The clip is pretty poor, but not useless. I think that the free rotation of it will end up with lights with clip ring marks in the anodizing.

Overall a very nice light, lets hope a new clip shows up.

I put up some pics and a beamshot comparison:
https://www.candlepowerforums.com/threads/171623


----------



## cave dave (Aug 8, 2007)

Gripe #1: I think the Novatac is harder program if you want a specific light level. In the HDS you click once to advance and 2 to retreat then hold to set. With the Novatac you have to hold the button down and count the flickers as they quickly go by and release just at the right time.

I was trying to get 42 lumens but have no idea if I got 30 or 60 instead.

Gripe #2: Spring falls out when you replace battery.

Gripe #3: Had to do a battery detect reset to set for LiIon. (There are some major advantages to this though. And I will only have to do it once) 

Gripe #4: Could not get bezel off with mousepad trick.

Gripe #5: Emitter a tad off center. Doesn't seem to affect beam.


----------



## GJW (Aug 9, 2007)

The annodizing on mine is pretty well-matched with no obvious flaws.
The tint is very warm with no purple. If anything, there's a tad too much yellow for my liking -- very much like an incandescent.
*And the body threading matches the HDS lights.*
My U60 head works with the 120P tail and my 120P head works with my U60 tail.
With the new bezel nut, the 120P is about 1/8" shorter than my U60 with a titanium bezel nut.
And the disorienting strobe is a bit faster than the Gladius.
Overall I'm pretty darn pleased.


----------



## BytorJr (Aug 9, 2007)

You can reprogram your "P" series to basically start in the last mode. Option "4" if I remember right off the top of my head. Personally, I have Options 4 & 7 enabled. You can also reprogram one level to be the disorienting strobe if you so choose.

Hope this helps.

Cave Dave..I totally agree that it's FASTER to reprogram, just not to a specific level. You have to go on "feel" I guess.


----------



## kelmo (Aug 9, 2007)

I got a 85P today. My anodizing was less than perfect. There is a blotch on the endcap where it appears the anodizing didn't fully take place (a birth mark?!) and there is a bare spot on the main body. My emitter is slightly off center. OK enough of the nit picky stuff.

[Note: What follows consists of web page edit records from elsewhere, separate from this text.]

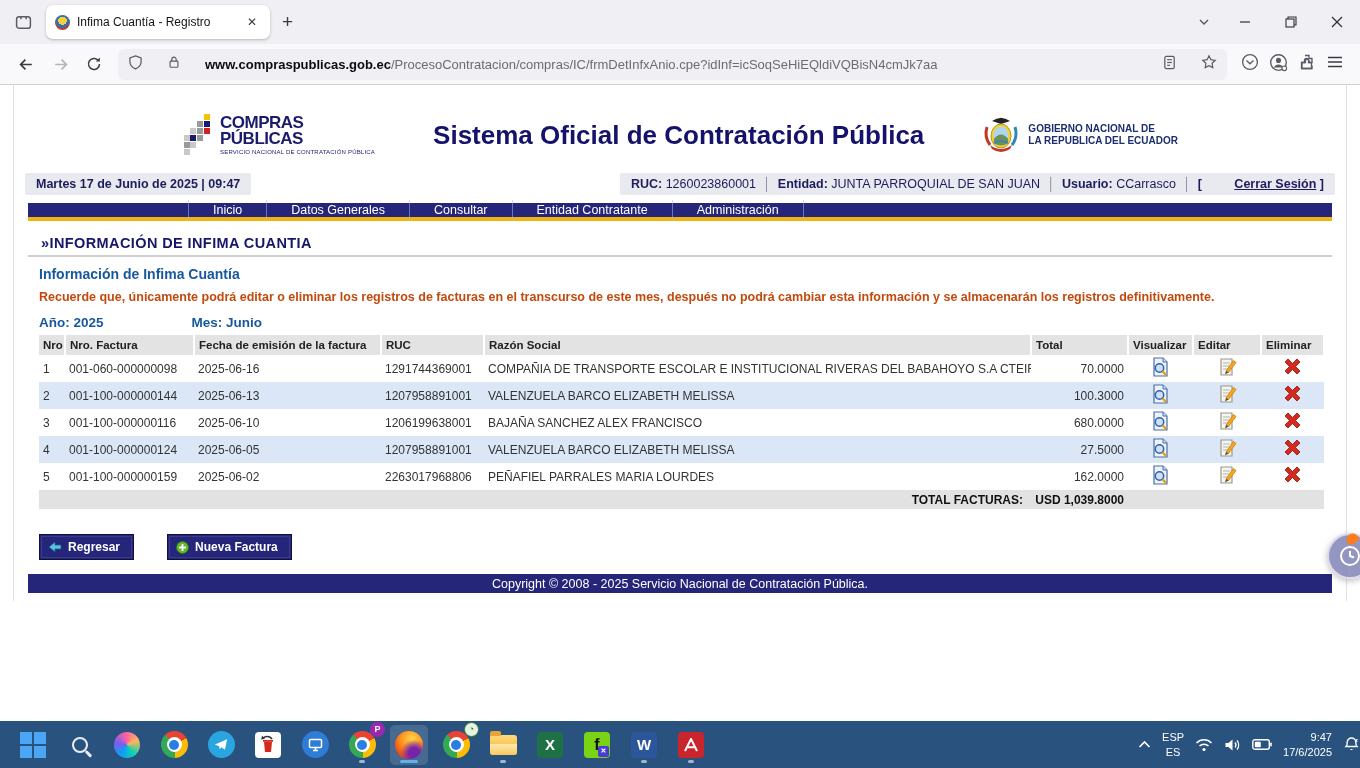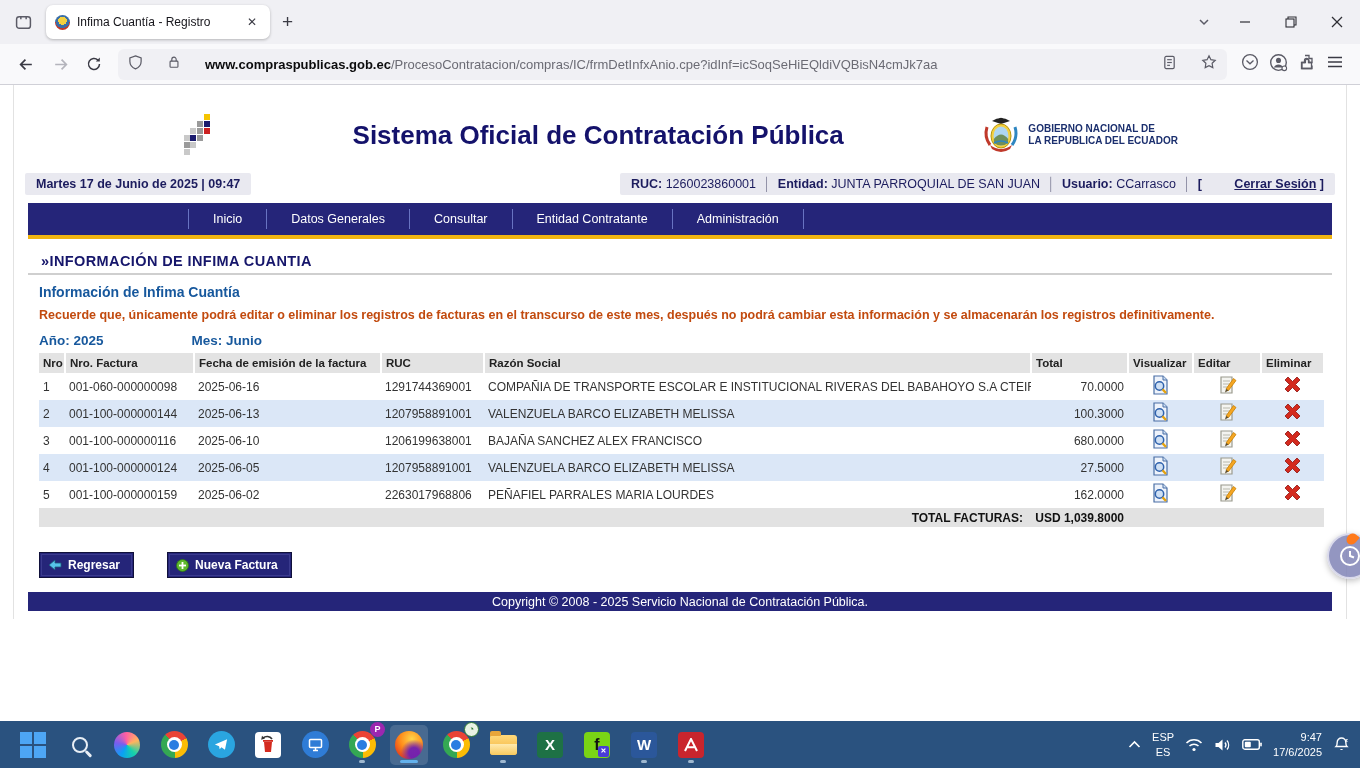"COMPRAS" div.cp-text { html: none -> <div> <div>COMPRAS</div> <div>PÚBLICAS</div> <div>SERVICIO NACIONAL DE CONTRATACIÓN PÚBLICA</div> </div> }
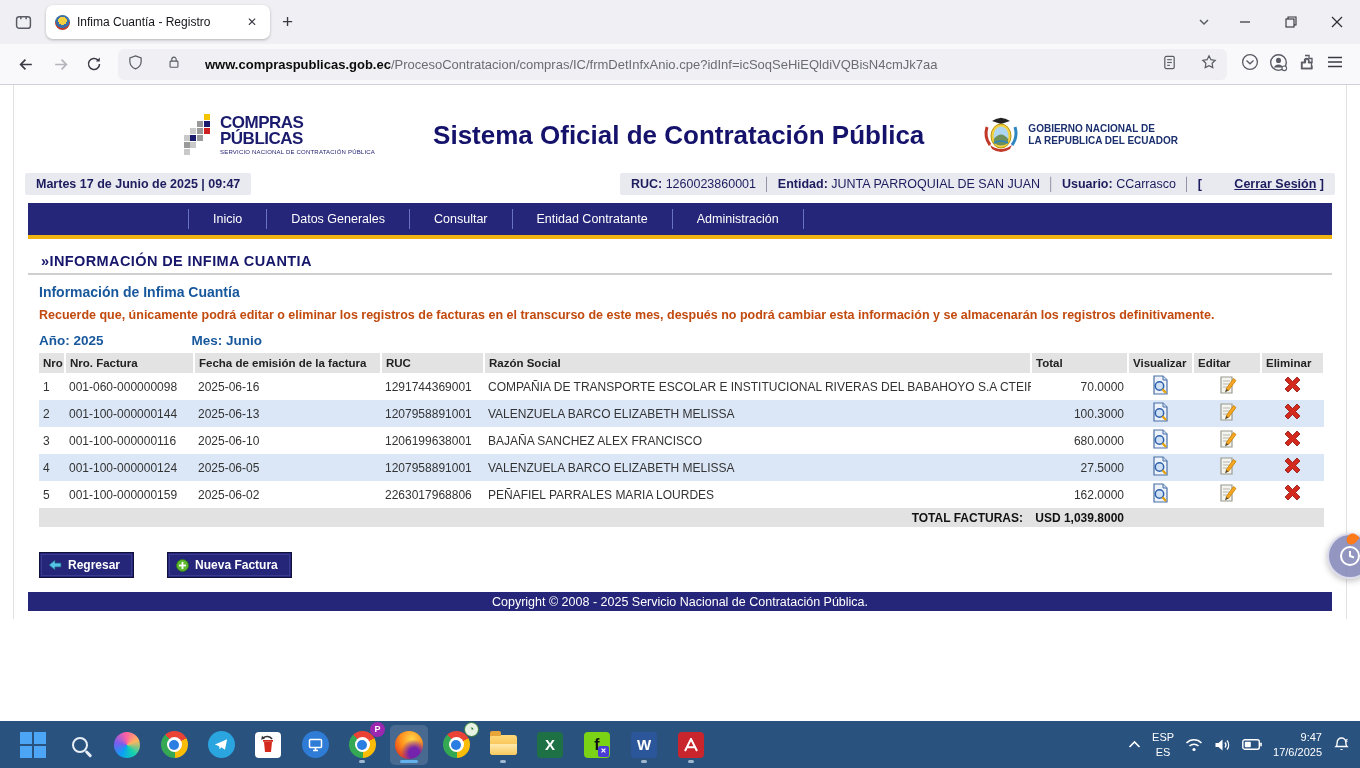"Inicio" .menu-bar { height: 36px -> 18px }
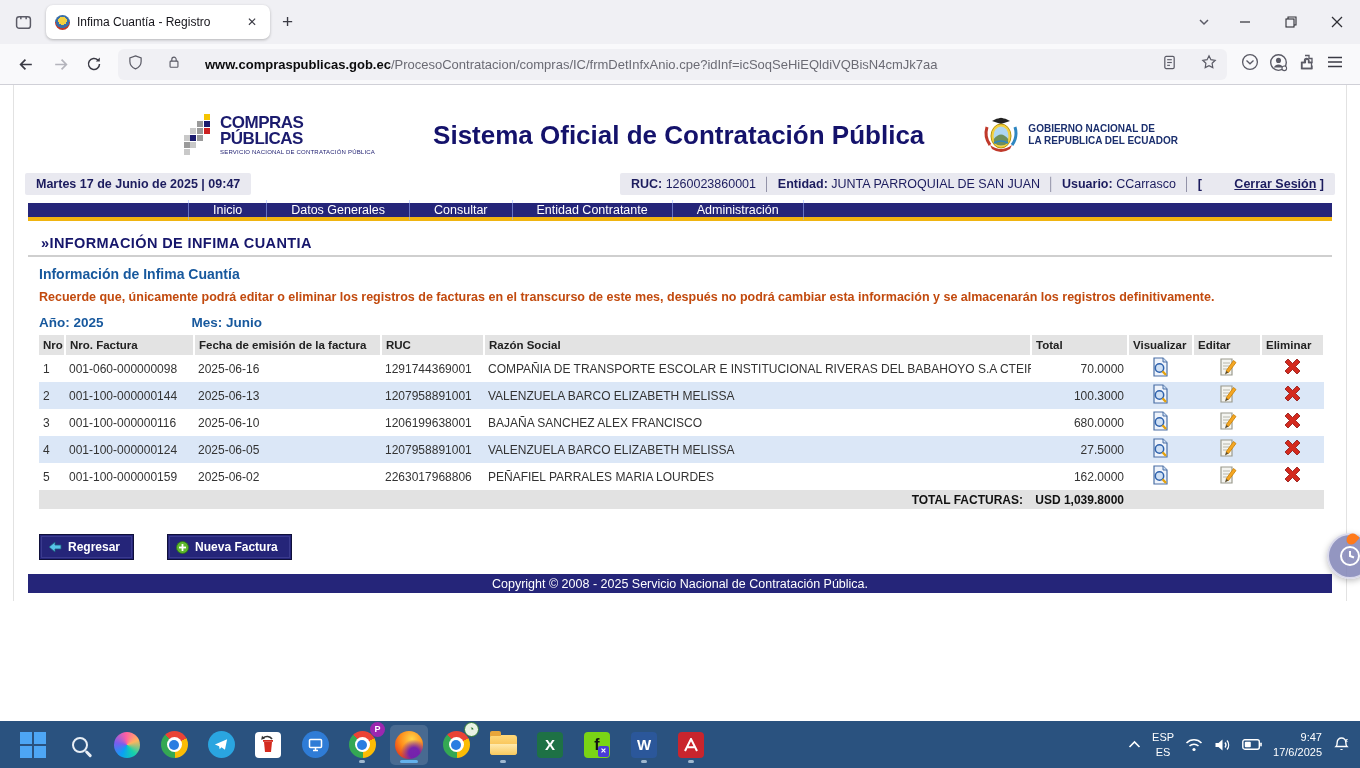"ESP" .tray { padding-right: 10px -> none }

The beam is absolutely gorgeous! The tint rivals my B42 XRGT. It puts out a nice wide cone of light. I was able to reprogram it the way I wanted in about 10 minutes. This sucker is bright. My 1st impression is a great one. This is an instant favorite. I set the disorienting strobe to activate in place of max output and programmed max output in place of the factory minimun setting. So for me its on-10 lumens, double click - 30 lumens, triple click - 85 lumens, momentary - disorienting strobe. And I locked the tailcap switch. The ease of returning to factory default settings really helps if you screw up the programming process.

I'm glad I pre-ordered.

kelmo


----------



## StuGatz (Aug 9, 2007)

Well now… I have stumbled upon another issue. It would seem that the 2X 123 battery tube and the 18650 battery tube for the original HDS EDC series will fit the new NovaTac EDC like a glove!!!

The 120T worked like a charm and all modes worked just like it did with the factory battery tube.

I find more and more things to like about this new light every time I work with it.

HDS EDC with the 2X123 & 18650 battery tubes






Extended battery tube on the NovaTac light. Fits and functions perfectly





Best regards,

Stuart


----------



## StuGatz (Aug 9, 2007)

The larger sized bezels that had been purchased for the HDS lights fit the NovaTac EDC perfectly as well.

Stuart


----------



## DM51 (Aug 9, 2007)

Stuart, that is amazing news that the old HDS tubes will fit the new Novatacs. After all the statements to the contrary, the rumour, counter-rumour, speculation etc etc, it is GREAT to hear this. Many thanks again for your very informative posts.


----------



## Dark Vapor (Aug 9, 2007)

I agree with Cave Dave on gripes 1,2 and 5. Haven't done 3 & 4 yet. The tint on my 120P is slightly purplished when compared to my B42 XRGT & later model U60, but won't be a factor during uses. Good to know that the HDS tubes are compatible, but I will EDC in OEM form. Maybe someone can confirm, but I think the diameter is a tad larger than the HDS. I use a translucent water bottle cap to protect the lens and to diffuse the light on my B42. It's a snug fit but the same cap seems to be a tight fit on the 120P.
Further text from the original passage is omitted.